Es la guerra de las calles, de adultos y jóvenes sin rumbo porque no hay líderes, y los que había perdieron el norte. De pandilleros portando navajas y otros de la clase alta que, con ojos hinchados de drogas y armas de alto calibre, asaltan gente hasta en los "barrios altos". Una guerra de insultos de un carro al otro; de hombres que sopapean mujeres, niñas y niños a quienes consideran sus posesiones.
Es también la guerra del hambre que hace crujir estómagos; esa misma que mantiene las mentes vacías de conocimientos; la guerra cotidiana de no poder estirar más el valor de un devaluado billete para comprarle migajas a la familia.
Es una guerra, o una resistencia a como se pueda, contra un gobierno arrogante y saqueador que violó la representación en él delegada y hoy ni se inmuta ante las profundas necesidades de un pueblo acorralado entre los intereses económicos de la clase dominante y la voracidad de poder de la clase política.
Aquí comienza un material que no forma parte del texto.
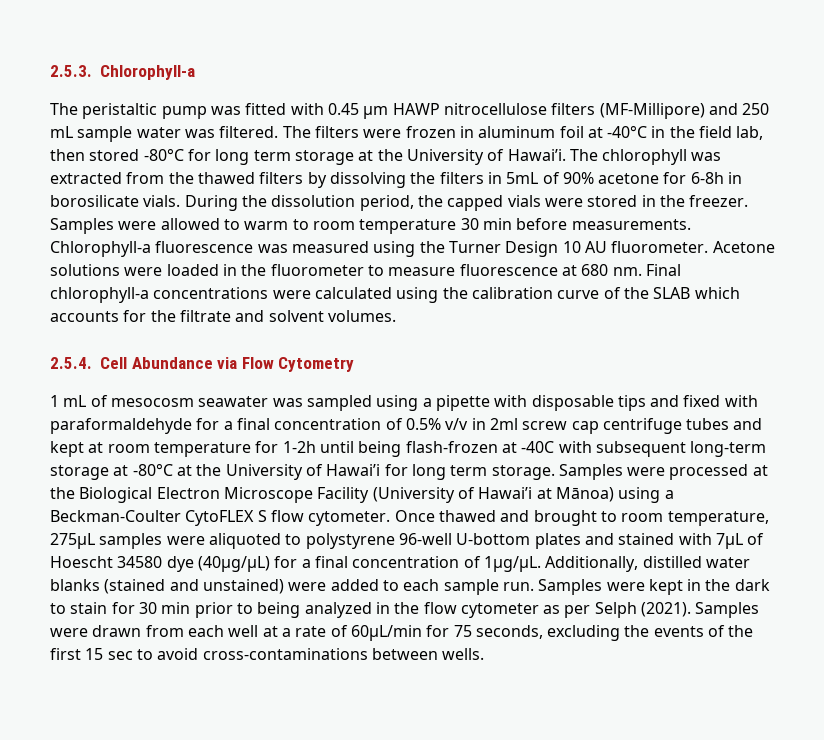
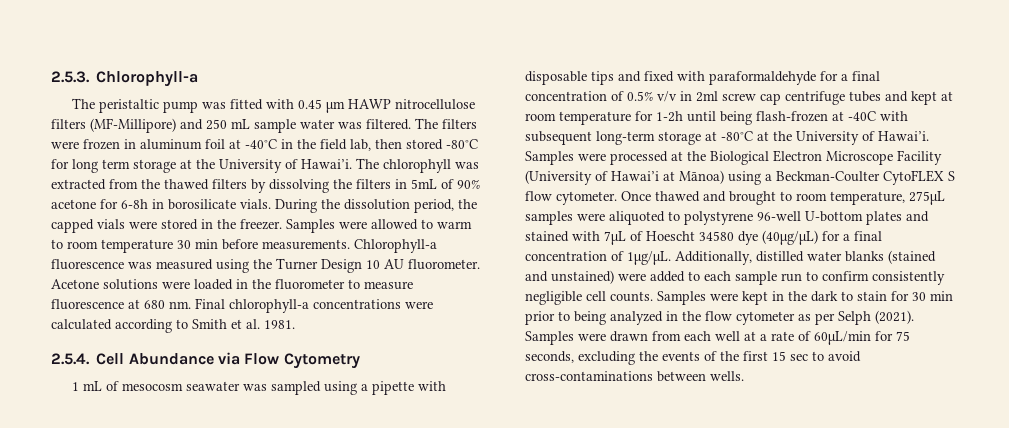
- Final chlorophyll-a concentrations were calculated using the calibration curve of the SLAB which accounts for the filtrate and solvent volumes.
+ Final chlorophyll-a concentrations were calculated according to Smith et al. 1981.
- 1 mL of mesocosm seawater was sampled using a pipette with disposable tips and fixed with paraformaldehyde for a final concentration of 0.5% v/v in 2ml screw cap centrifuge tubes and kept at room temperature for 1-2h until being flash-frozen at -40C with subsequent long-term storage at -80°C at the University of Hawai’i for long term storage.
+ 1 mL of mesocosm seawater was sampled using a pipette with disposable tips and fixed with paraformaldehyde for a final concentration of 0.5% v/v in 2ml screw cap centrifuge tubes and kept at room temperature for 1-2h until being flash-frozen at -40C with subsequent long-term storage at -80°C at the University of Hawai’i.
- Additionally, distilled water blanks (stained and unstained) were added to each sample run.
+ Additionally, distilled water blanks (stained and unstained) were added to each sample run to confirm consistently negligible cell counts.

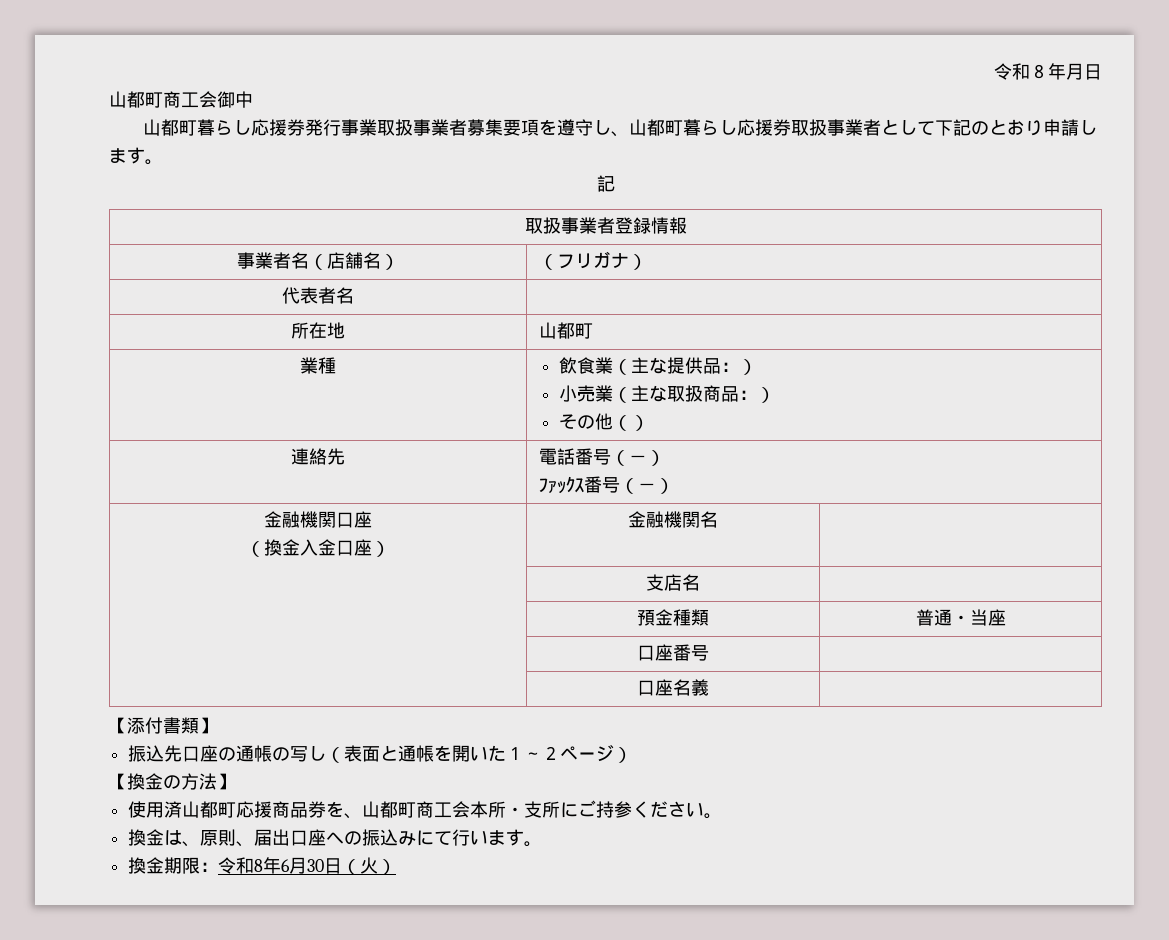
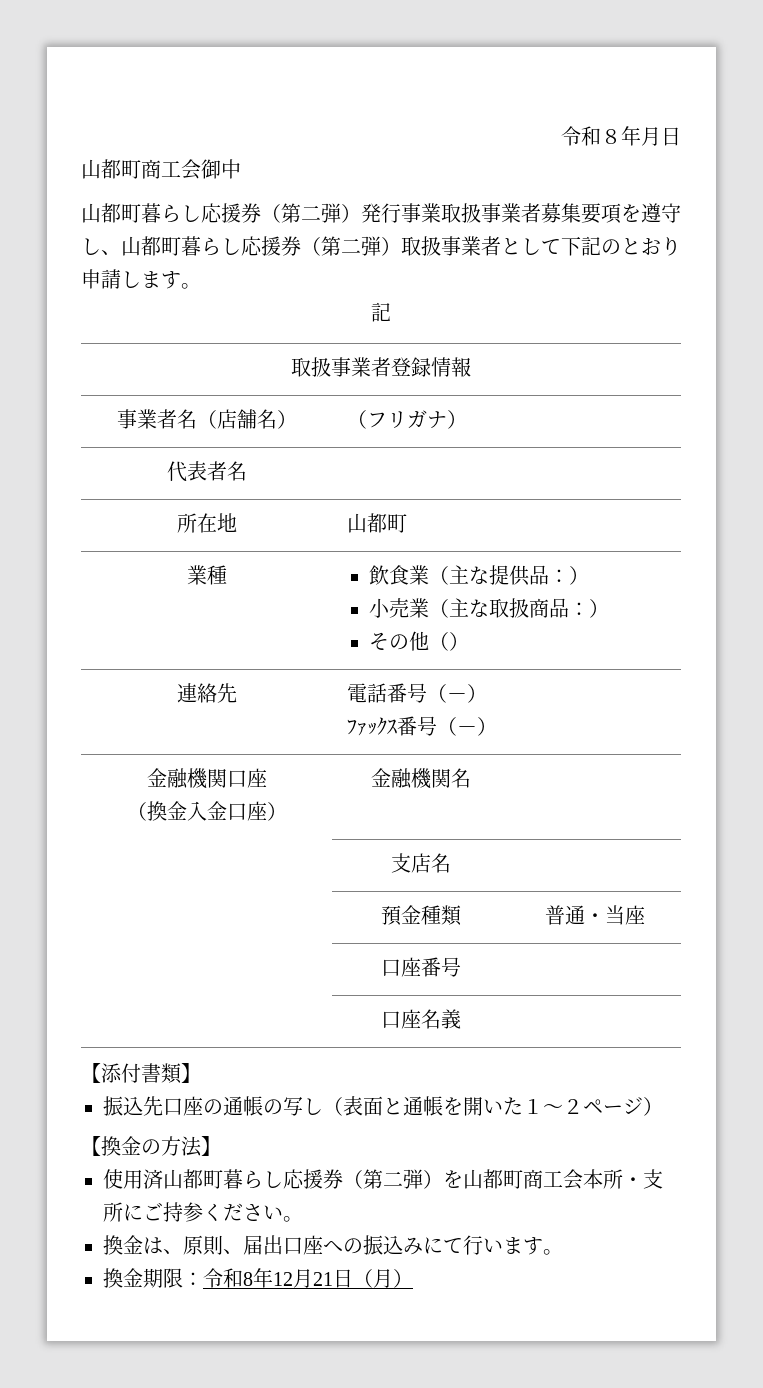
- 山都町暮らし応援券発行事業取扱事業者募集要項を遵守し、山都町暮らし応援券取扱事業者として下記のとおり申請します。
+ 山都町暮らし応援券（第二弾）発行事業取扱事業者募集要項を遵守し、山都町暮らし応援券（第二弾）取扱事業者として下記のとおり申請します。
- 使用済山都町応援商品券を、山都町商工会本所・支所にご持参ください。
+ 使用済山都町暮らし応援券（第二弾）を山都町商工会本所・支所にご持参ください。
- 換金期限：令和8年6月30日（火）
+ 換金期限：令和8年12月21日（月）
Aquí todavía no estalla una versión local de los tradicionales cacerolazos argentinos. Pero ya estamos sintiendo, como en aquella otrora próspera sociedad, los estragos del engaño y de una privatización globalizadora manifestada principalmente en recortes presupuestarios que impiden satisfacer las necesidades más sentidas, como la salud y la educación.
Y mientras los políticos duermen plácidamente en sus laureles y disparan un abuso tras otro, se cocina de nuevo, también aquí, nuestra historia mesiánica.